EXERCISE:
Write every entry out again exactly, please, and skip the pictures.

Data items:
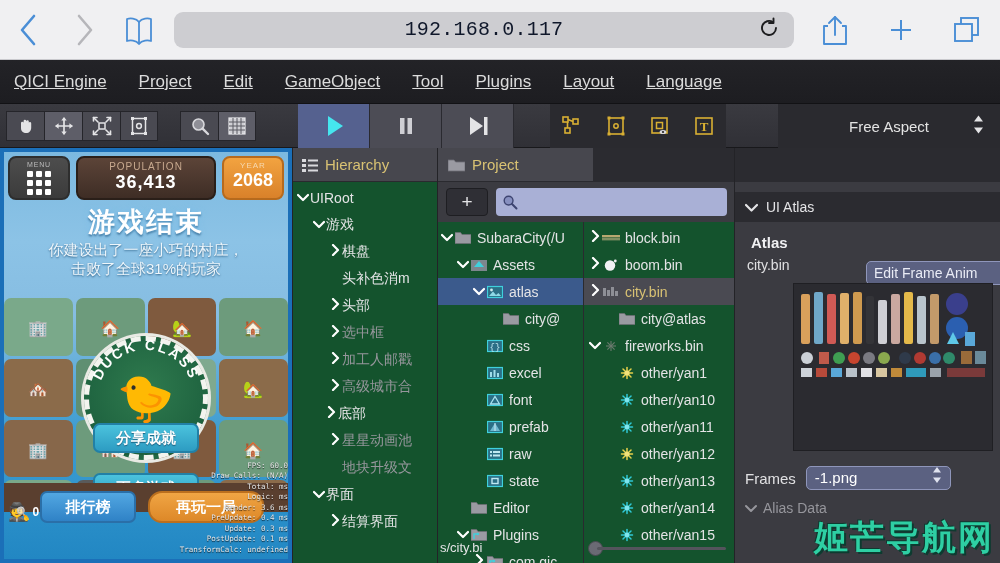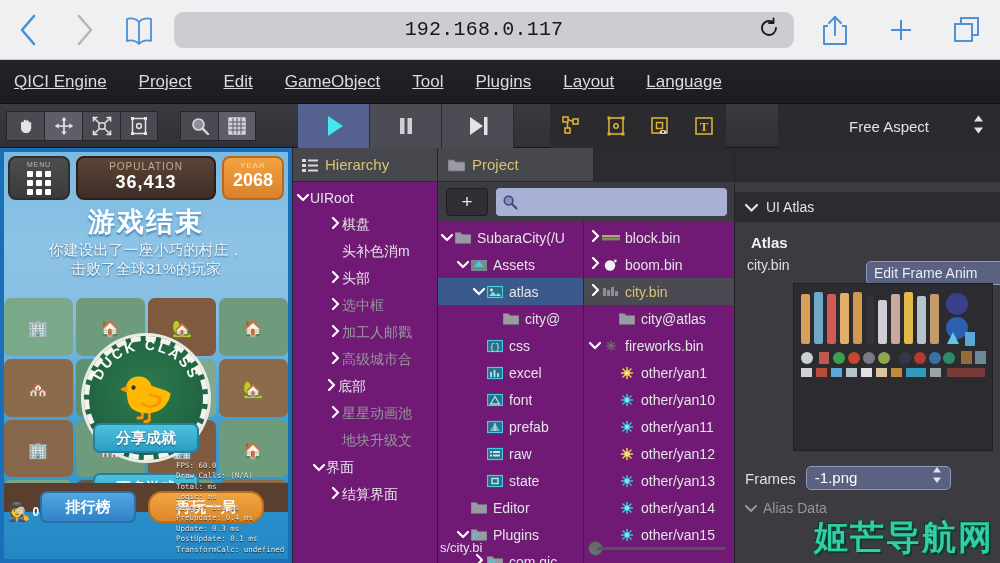"Hierarchy" .panel { background: #701a75 -> #14532d }
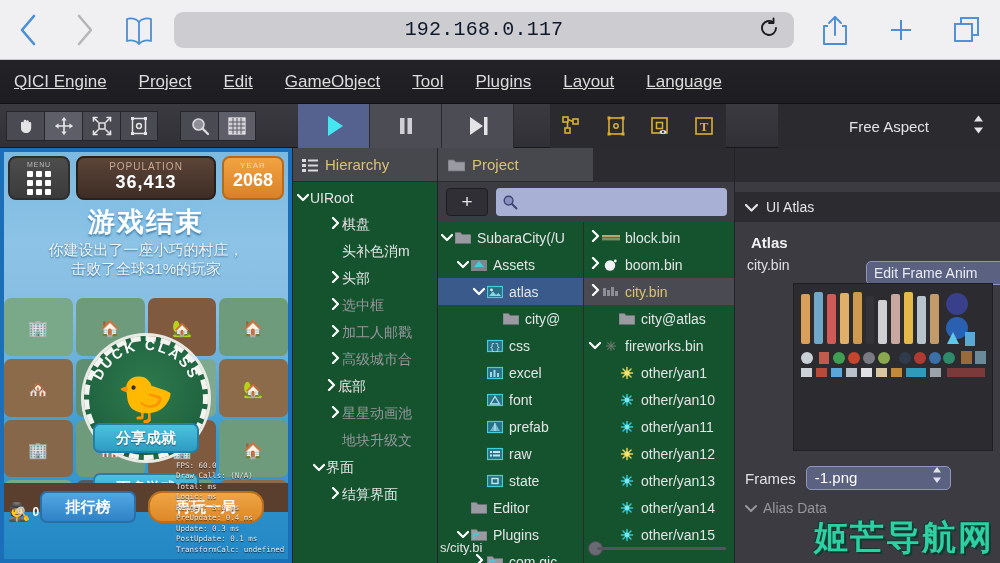"游戏" div.node { html: none -> <div> <span><svg> <polyline></polyline> </svg></span> <span>游戏</span> </div> }
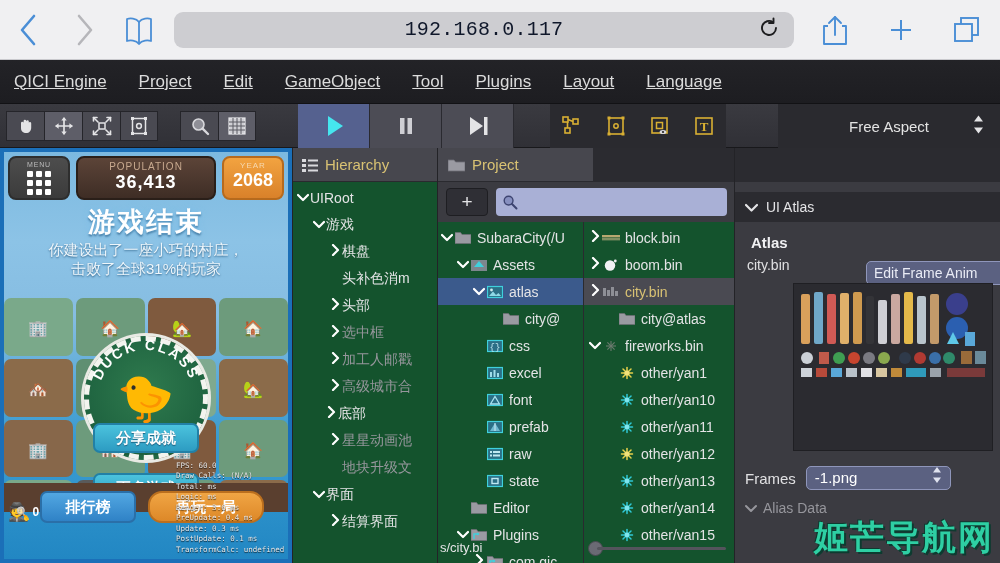"FPS: 60.0" .stats { text-align: left -> right }
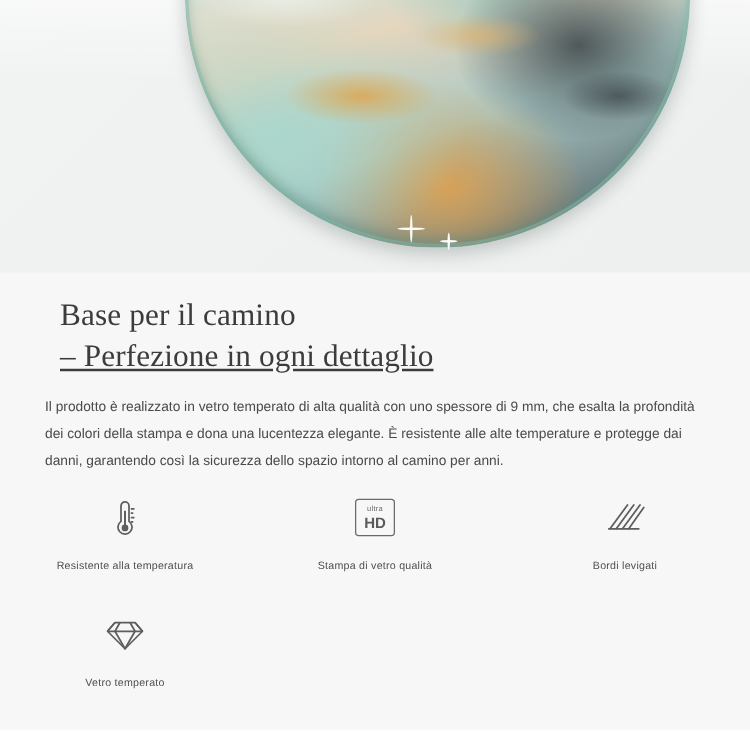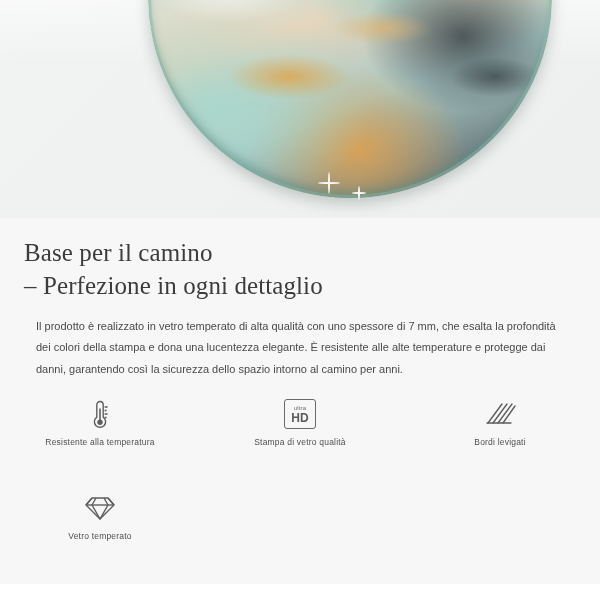"Base per il camino" .title { padding: 18px 36px 0 24px -> 18px 36px 0 48px }
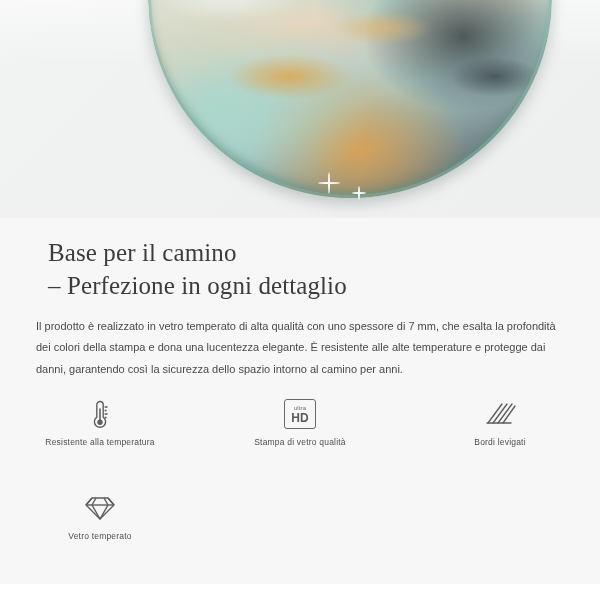"– Perfezione in ogni dettaglio" .title .line2 { text-decoration: none -> underline }
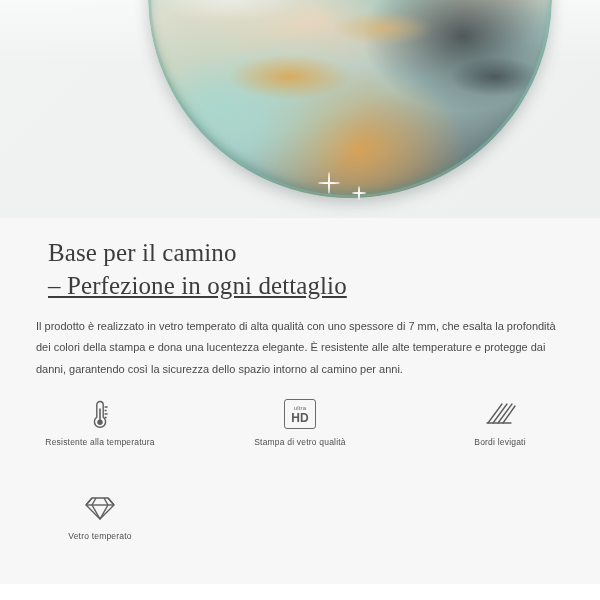"Il prodotto è realizzato in" p.body-copy { text: 7 -> 9 }
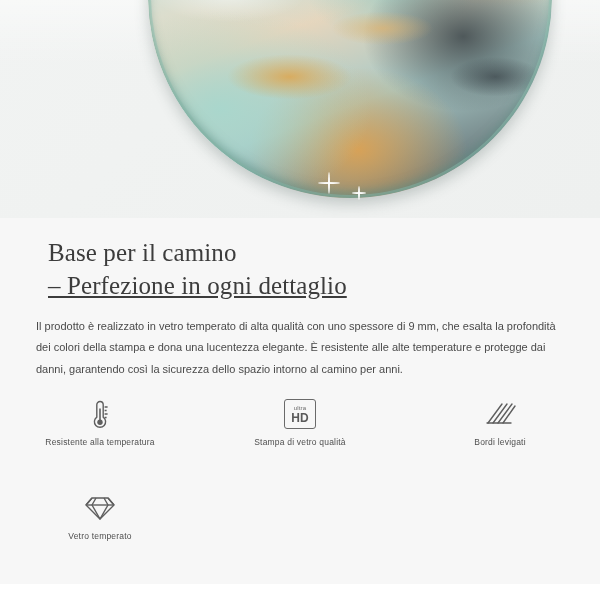"Resistente alla temperatura" .feature-label { margin-top: 1px -> 11px }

SOLUTION TO THIS TASK:
"Hierarchy" .panel { background: #701a75 -> #14532d }
"游戏" div.node { html: none -> <div> <span><svg> <polyline></polyline> </svg></span> <span>游戏</span> </div> }
"FPS: 60.0" .stats { text-align: left -> right }
"Base per il camino" .title { padding: 18px 36px 0 24px -> 18px 36px 0 48px }
"– Perfezione in ogni dettaglio" .title .line2 { text-decoration: none -> underline }
"Il prodotto è realizzato in" p.body-copy { text: 7 -> 9 }
"Resistente alla temperatura" .feature-label { margin-top: 1px -> 11px }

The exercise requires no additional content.